=== Task prompt ===
Every record below needs to be printed again exactly.

-- Opening Marker --

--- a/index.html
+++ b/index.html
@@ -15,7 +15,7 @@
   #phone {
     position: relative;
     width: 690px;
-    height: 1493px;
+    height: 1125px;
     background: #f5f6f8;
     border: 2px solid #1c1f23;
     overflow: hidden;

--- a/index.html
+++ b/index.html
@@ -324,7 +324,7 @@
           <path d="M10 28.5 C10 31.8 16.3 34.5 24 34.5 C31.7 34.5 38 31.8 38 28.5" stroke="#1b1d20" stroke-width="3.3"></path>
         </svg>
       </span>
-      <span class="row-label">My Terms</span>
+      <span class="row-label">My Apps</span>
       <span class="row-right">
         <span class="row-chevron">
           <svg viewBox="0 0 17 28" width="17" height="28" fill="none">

-- Closing Marker --

=== Response area ===
--- a/index.html
+++ b/index.html
@@ -15,7 +15,7 @@
   #phone {
     position: relative;
     width: 690px;
-    height: 1493px;
+    height: 1125px;
     background: #f5f6f8;
     border: 2px solid #1c1f23;
     overflow: hidden;

--- a/index.html
+++ b/index.html
@@ -324,7 +324,7 @@
           <path d="M10 28.5 C10 31.8 16.3 34.5 24 34.5 C31.7 34.5 38 31.8 38 28.5" stroke="#1b1d20" stroke-width="3.3"></path>
         </svg>
       </span>
-      <span class="row-label">My Terms</span>
+      <span class="row-label">My Apps</span>
       <span class="row-right">
         <span class="row-chevron">
           <svg viewBox="0 0 17 28" width="17" height="28" fill="none">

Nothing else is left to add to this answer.